## INPUT RECORDS
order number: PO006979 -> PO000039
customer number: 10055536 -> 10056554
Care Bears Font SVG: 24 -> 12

---

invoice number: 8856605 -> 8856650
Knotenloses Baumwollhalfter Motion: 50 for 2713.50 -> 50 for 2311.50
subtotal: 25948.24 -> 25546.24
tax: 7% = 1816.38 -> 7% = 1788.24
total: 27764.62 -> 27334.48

## EXERCISE AIM
Say how many lines in this material hold "number", and say nothing else.

## ANSWER SPACE
3